◆ **REQUIREMENT**: A verbatim copy is needed of the lines below from the one containing "padding-right: 3px ->" up to and including the one containing "text: Утреня. Часы.", excluding pictures.

◆ **GIVEN ENTRIES**:
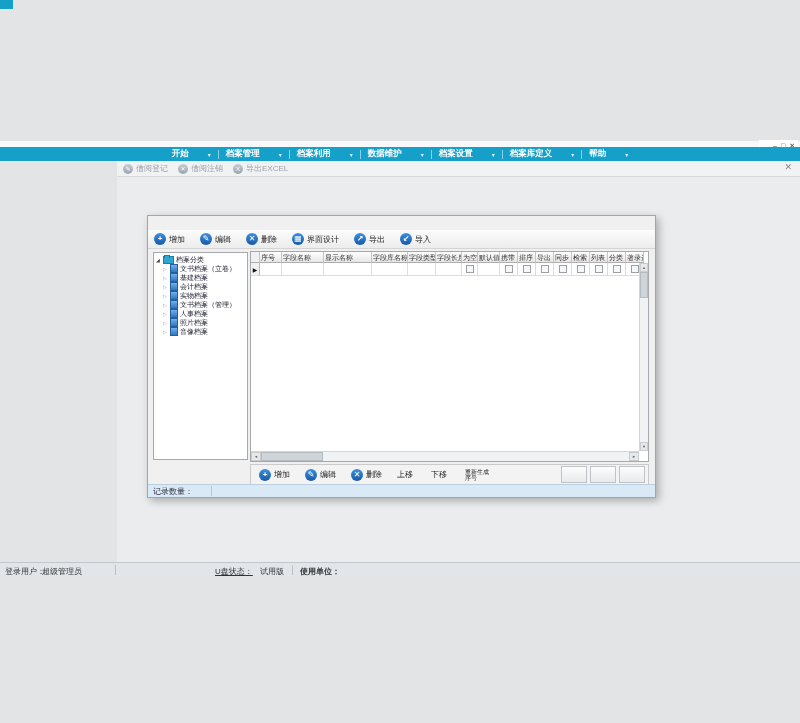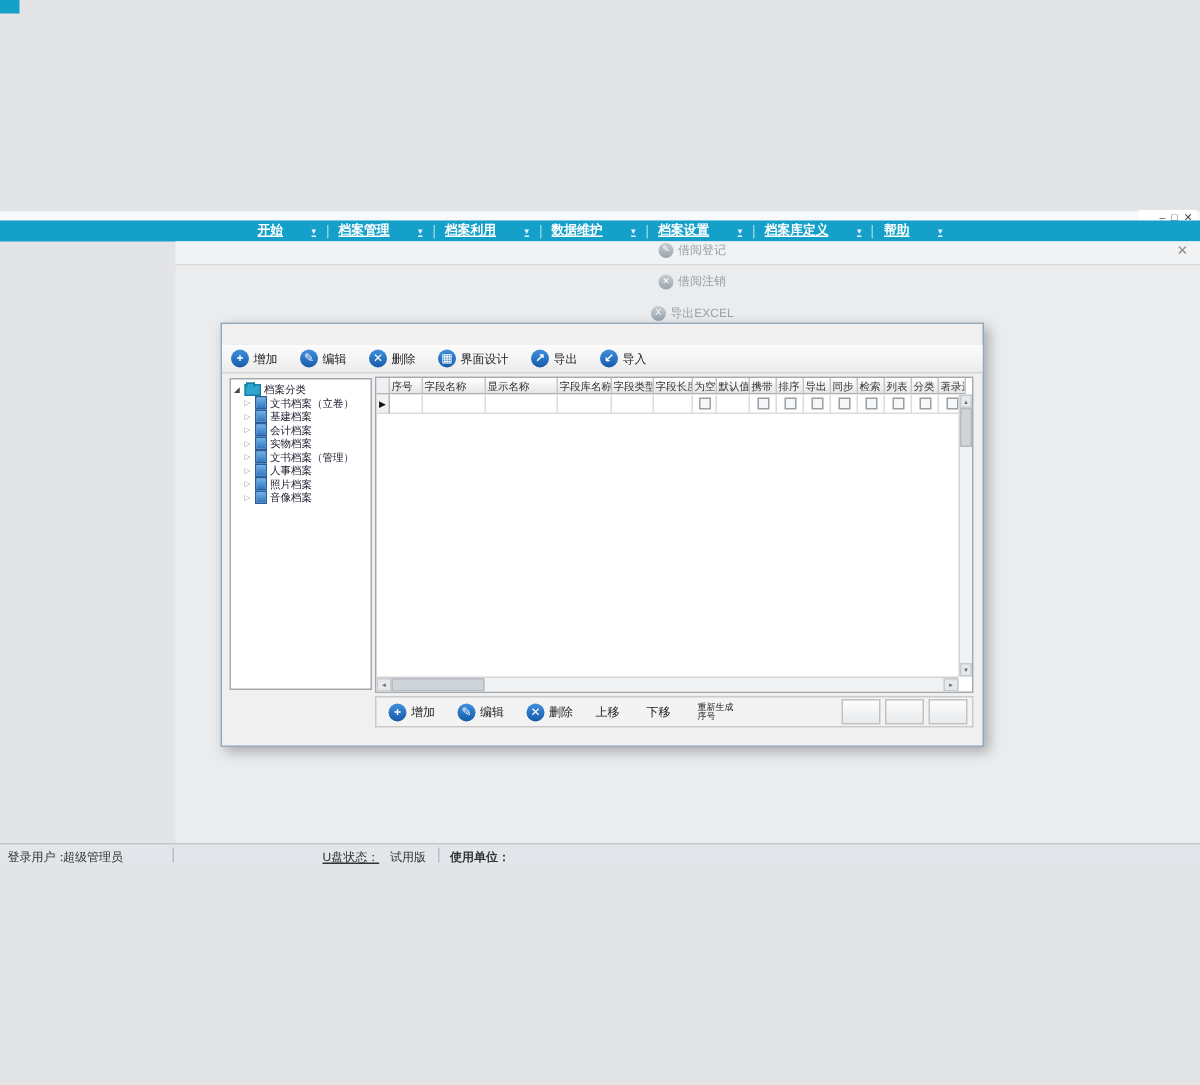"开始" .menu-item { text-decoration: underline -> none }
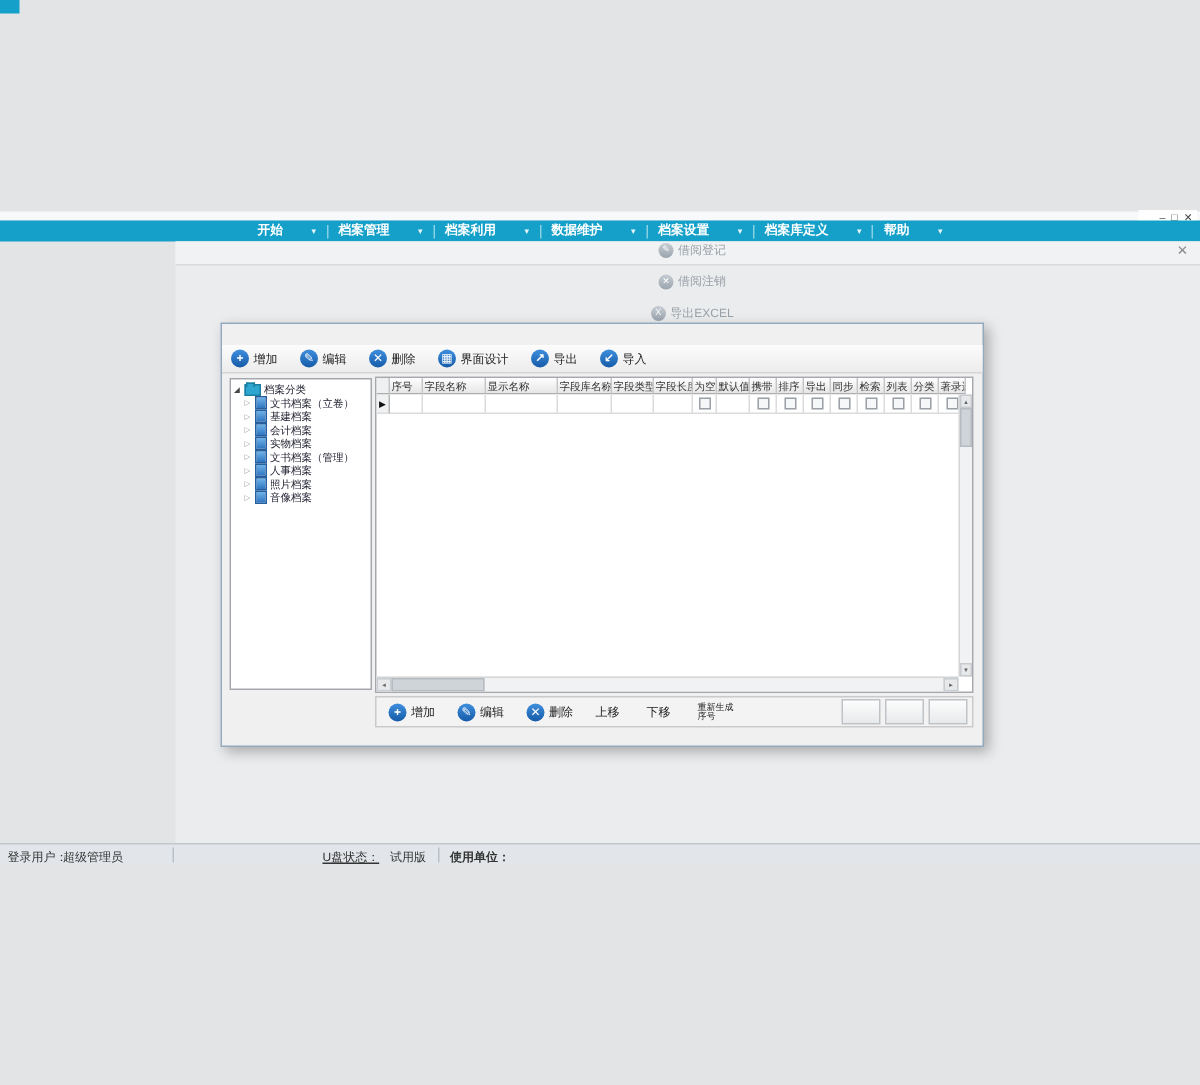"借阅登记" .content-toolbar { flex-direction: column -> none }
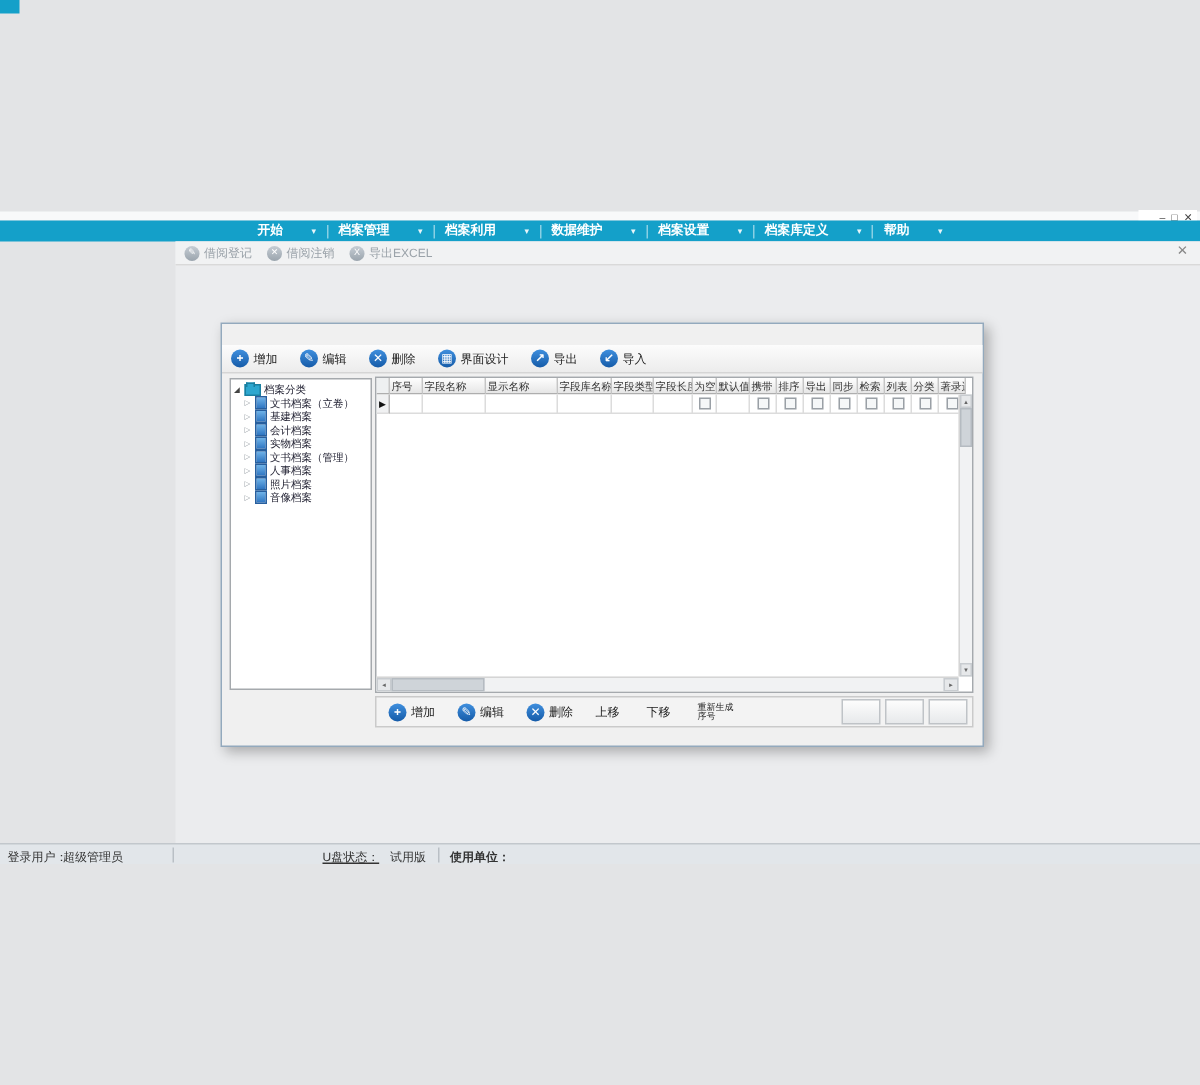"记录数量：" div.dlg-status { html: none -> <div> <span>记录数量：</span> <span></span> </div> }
--
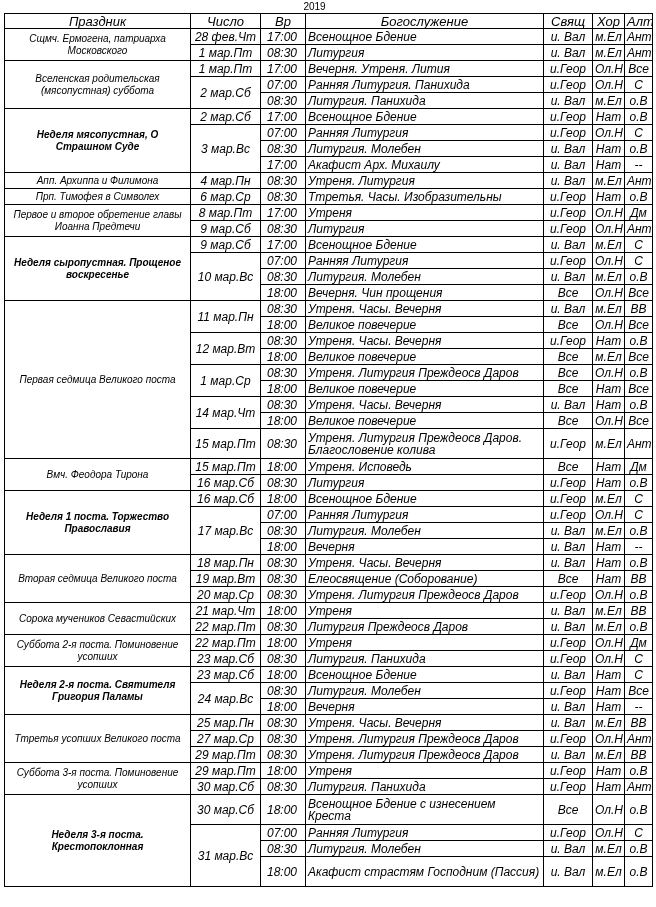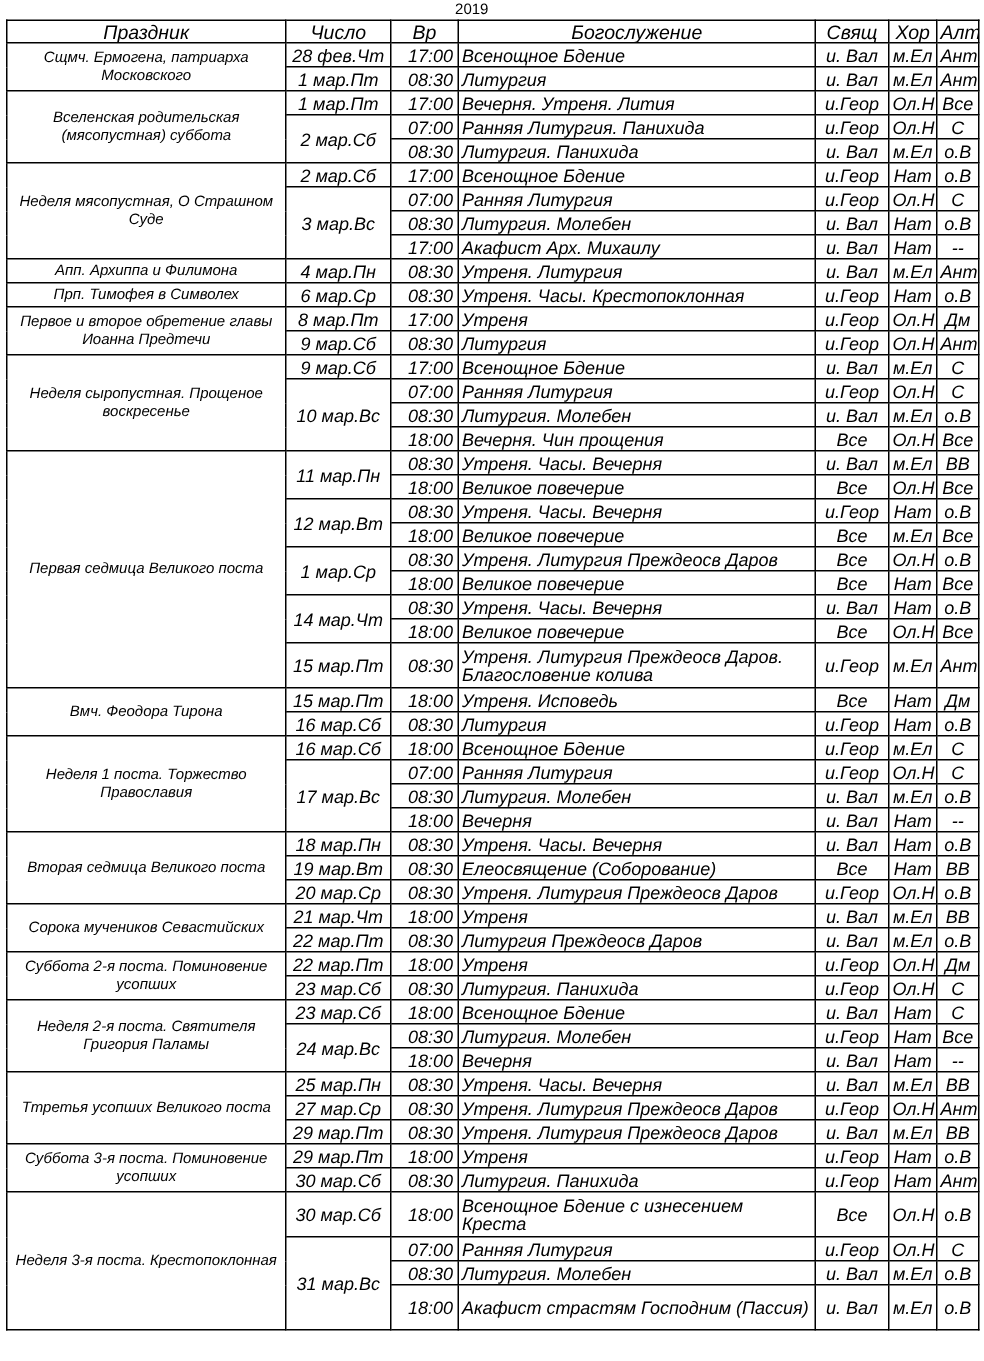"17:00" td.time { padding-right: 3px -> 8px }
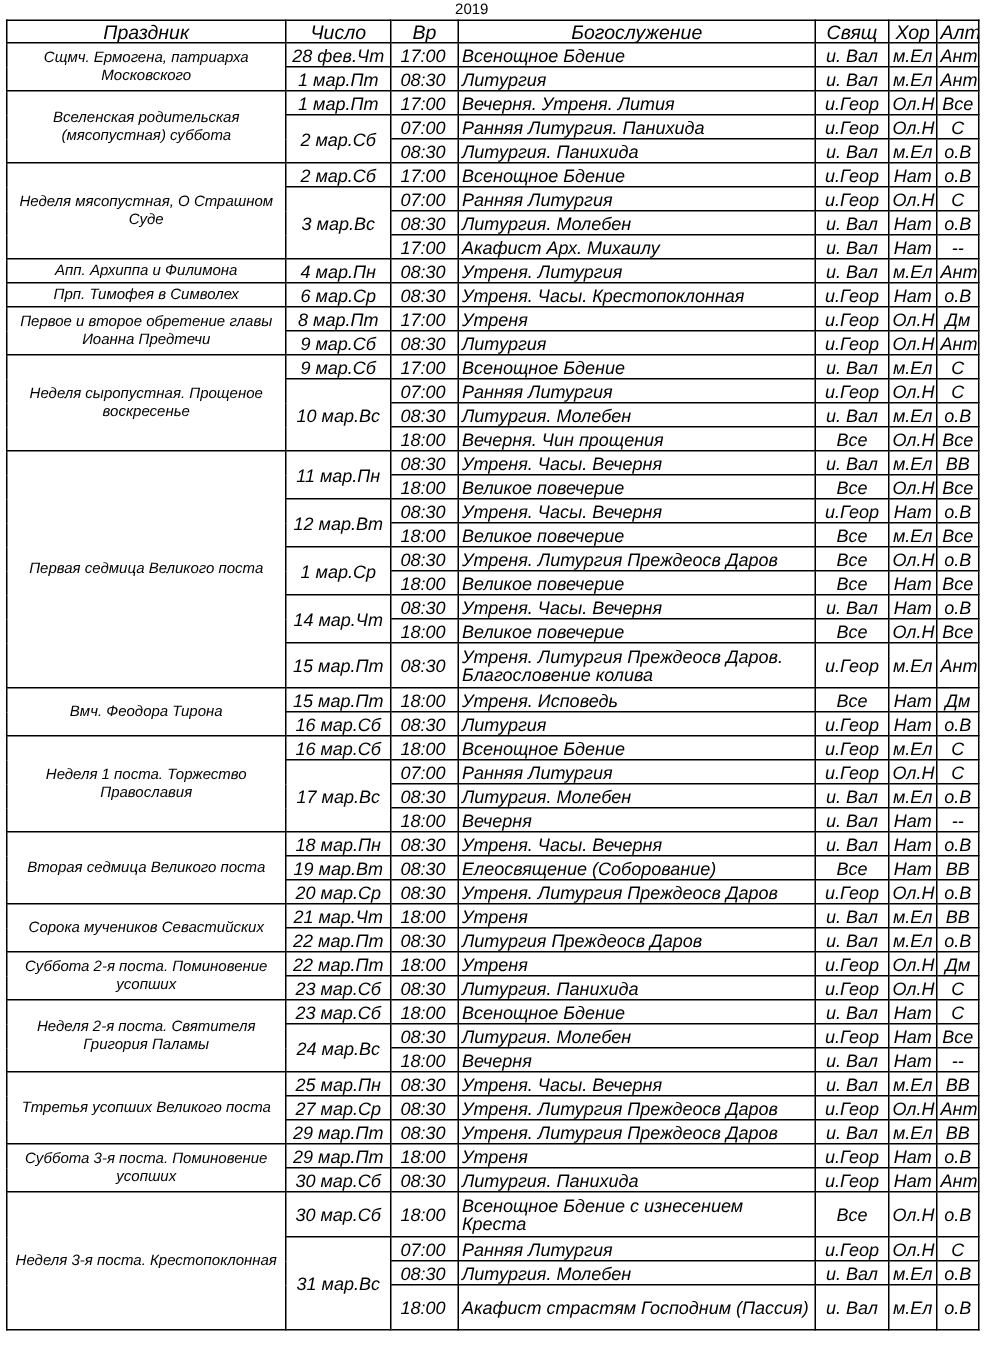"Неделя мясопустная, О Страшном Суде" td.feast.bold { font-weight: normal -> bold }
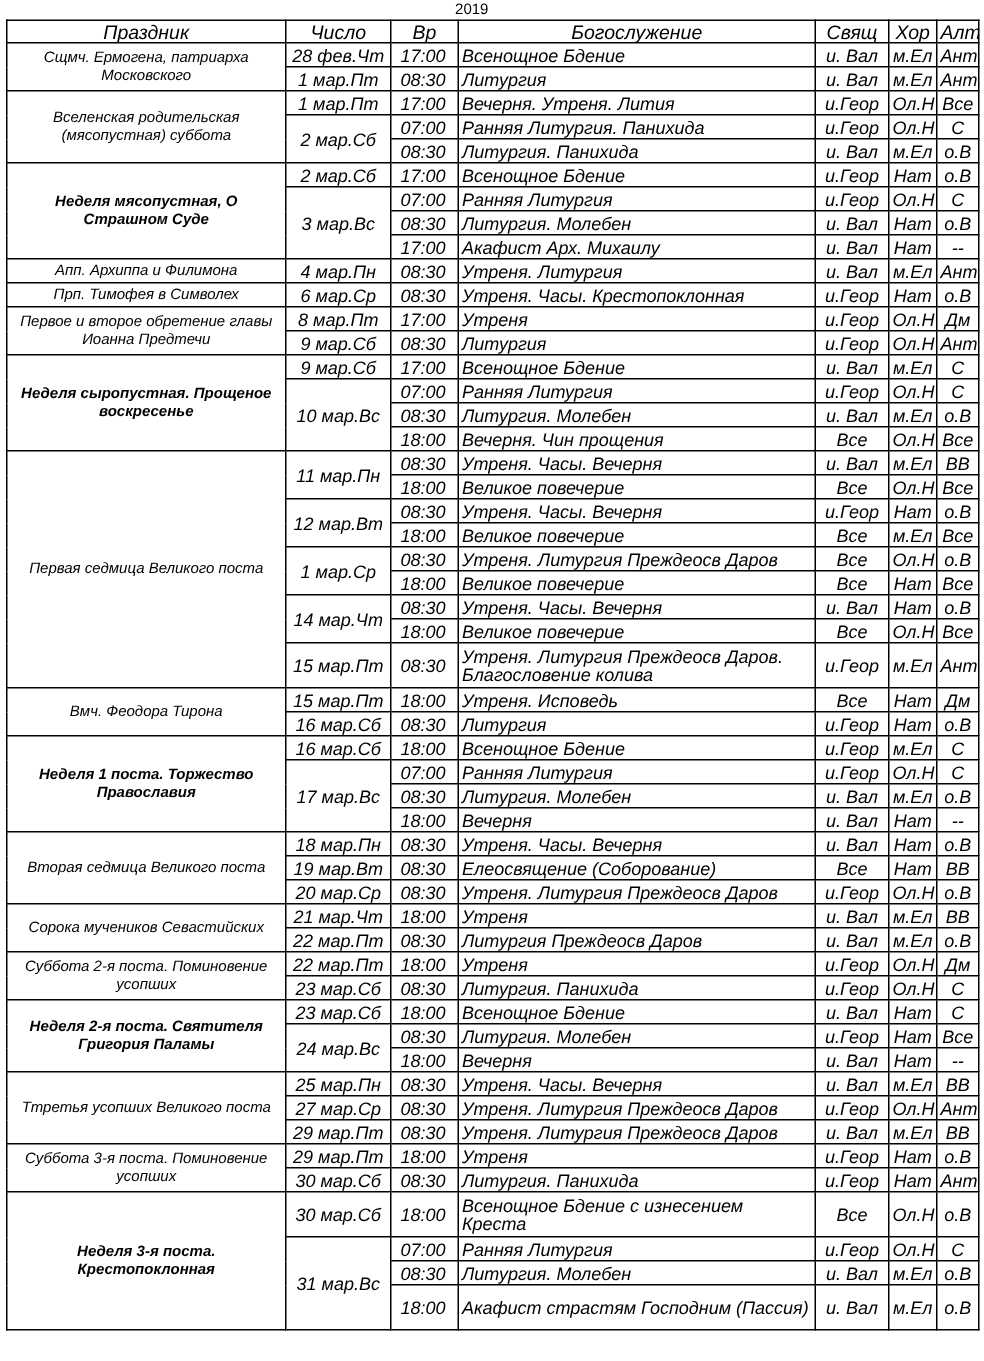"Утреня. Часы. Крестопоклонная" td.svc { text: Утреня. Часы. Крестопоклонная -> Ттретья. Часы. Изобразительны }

◆ **SOLUTION BELOW**:
"17:00" td.time { padding-right: 3px -> 8px }
"Неделя мясопустная, О Страшном Суде" td.feast.bold { font-weight: normal -> bold }
"Утреня. Часы. Крестопоклонная" td.svc { text: Утреня. Часы. Крестопоклонная -> Ттретья. Часы. Изобразительны }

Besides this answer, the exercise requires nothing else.